Backjump-on-Graph: Empowering LLMs with Reinforced Retrospective Exploration for Agentic KG Reasoning
Abstract
Grounding Large Language Models (LLMs) in Knowledge Graphs (KGs) has shown significant promise for complex Question Answering (QA) tasks. Since LLMs' limited context window cannot accommodate the sheer volume of large-scale KGs, existing work usually utilizes agents to reason on real-world KGs, which follows reasoning paths derived from the queries step by step. However, the mismatch between query-derived paths and the KG's structure, stemming from users' lack of schema knowledge, usually leads the agents into dead ends. To address this problem, in this paper, we propose Backjump-on-Graph (BoG), a novel framework that empowers LLMs to retrospectively explore alternative reasoning paths at dead ends.

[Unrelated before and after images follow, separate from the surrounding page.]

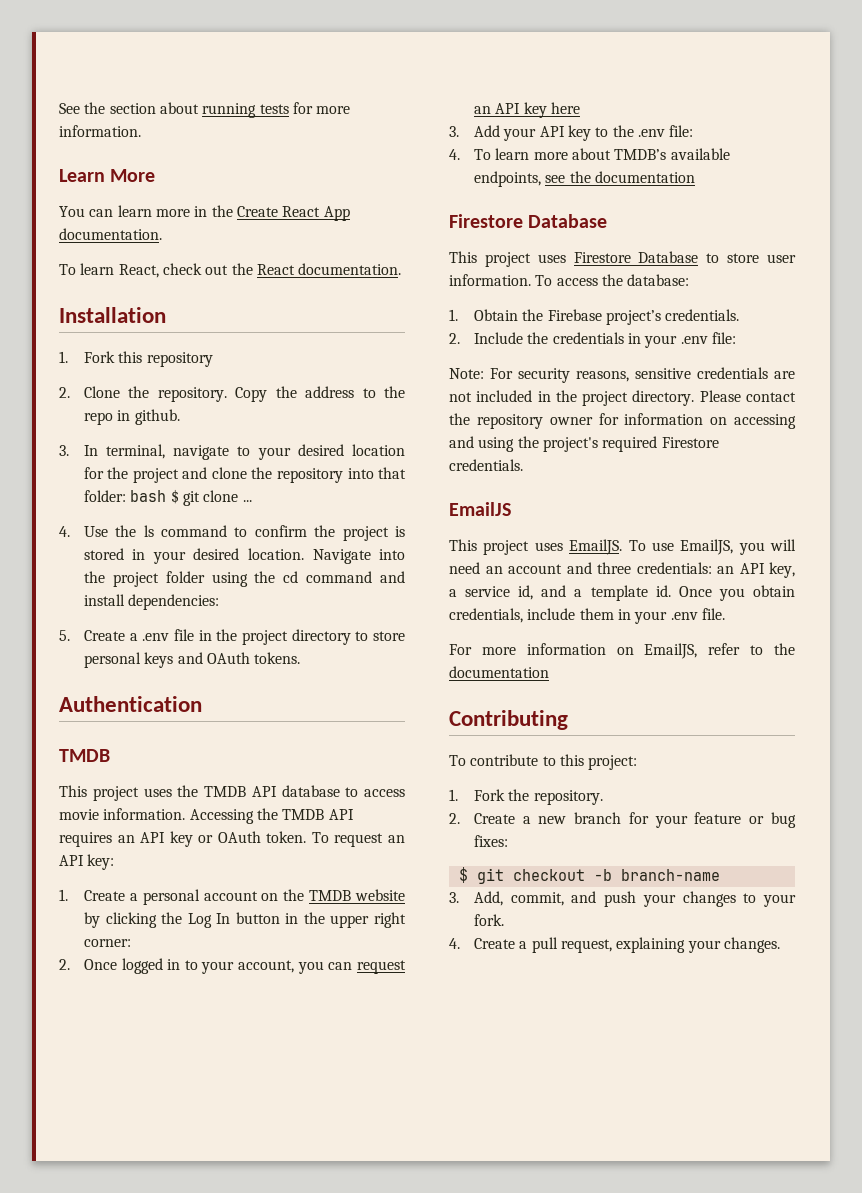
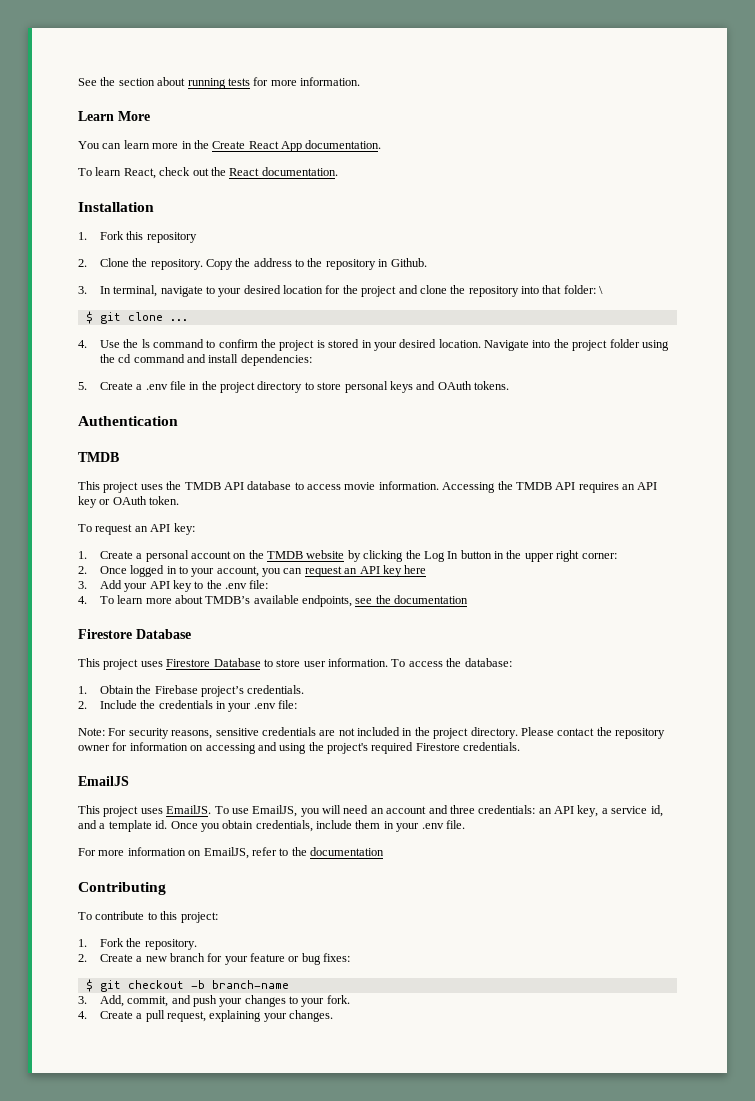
- Copy the address to the repo in github.
+ Copy the address to the repository in Github.
- 3. In terminal, navigate to your desired location for the project and clone the repository into that folder: bash $ git clone ...
+ 3. In terminal, navigate to your desired location for the project and clone the repository into that folder: \
+ $ git clone ...
- Accessing the TMDB API requires an API key or OAuth token. To request an API key:
+ Accessing the TMDB API requires an API key or OAuth token.
+ To request an API key:

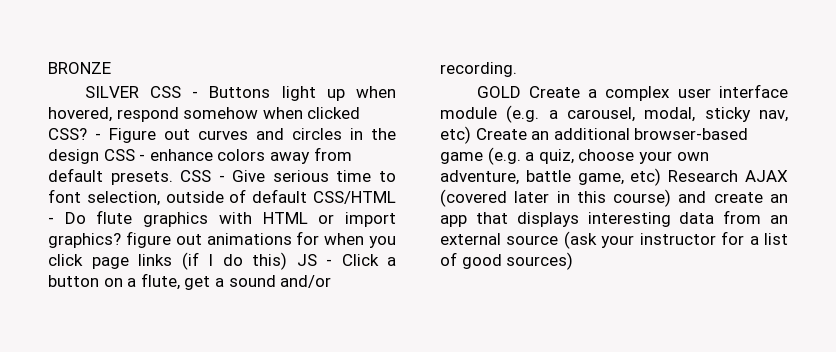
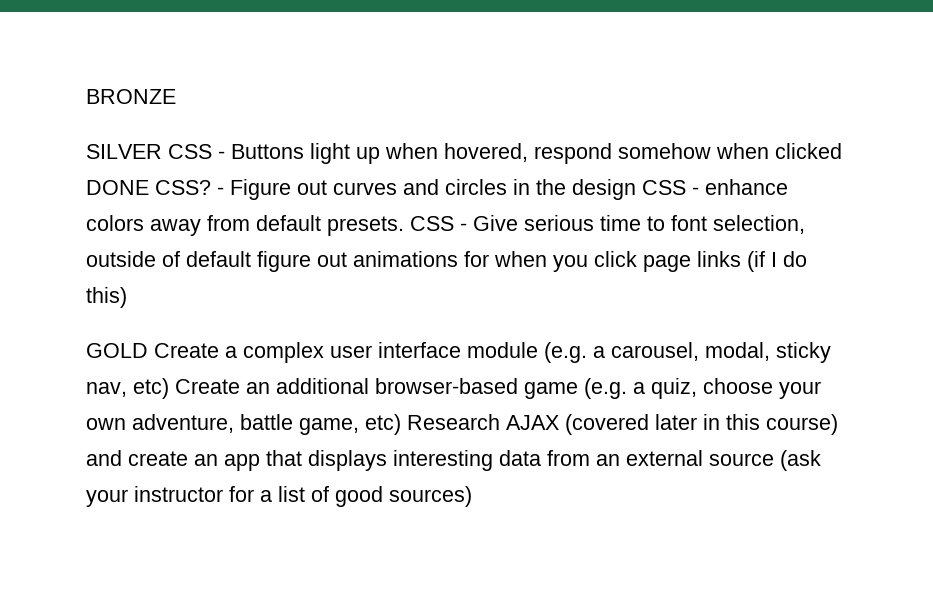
- SILVER CSS - Buttons light up when hovered, respond somehow when clicked CSS?
+ SILVER CSS - Buttons light up when hovered, respond somehow when clicked DONE CSS?
- CSS - Give serious time to font selection, outside of default CSS/HTML - Do flute graphics with HTML or import graphics? figure out animations for when you click page links (if I do this) JS - Click a button on a flute, get a sound and/or recording.
+ CSS - Give serious time to font selection, outside of default figure out animations for when you click page links (if I do this)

We first propose to formalize each reasoning step with four atomic operations to create a structural scaffold that allows LLMs to revert to historical status. Next, we fine-tune the LLM with synthetic data containing the above atomic operations to instill basic backjump abilities. Finally, we leverage reinforcement learning and propose a hybrid reward function, which penalizes redundant transitions and promotes correct answers, to optimize the timing and landing nodes of backjumping. Extensive experiments on several KGQA benchmark datasets demonstrate the effectiveness of our BoG method.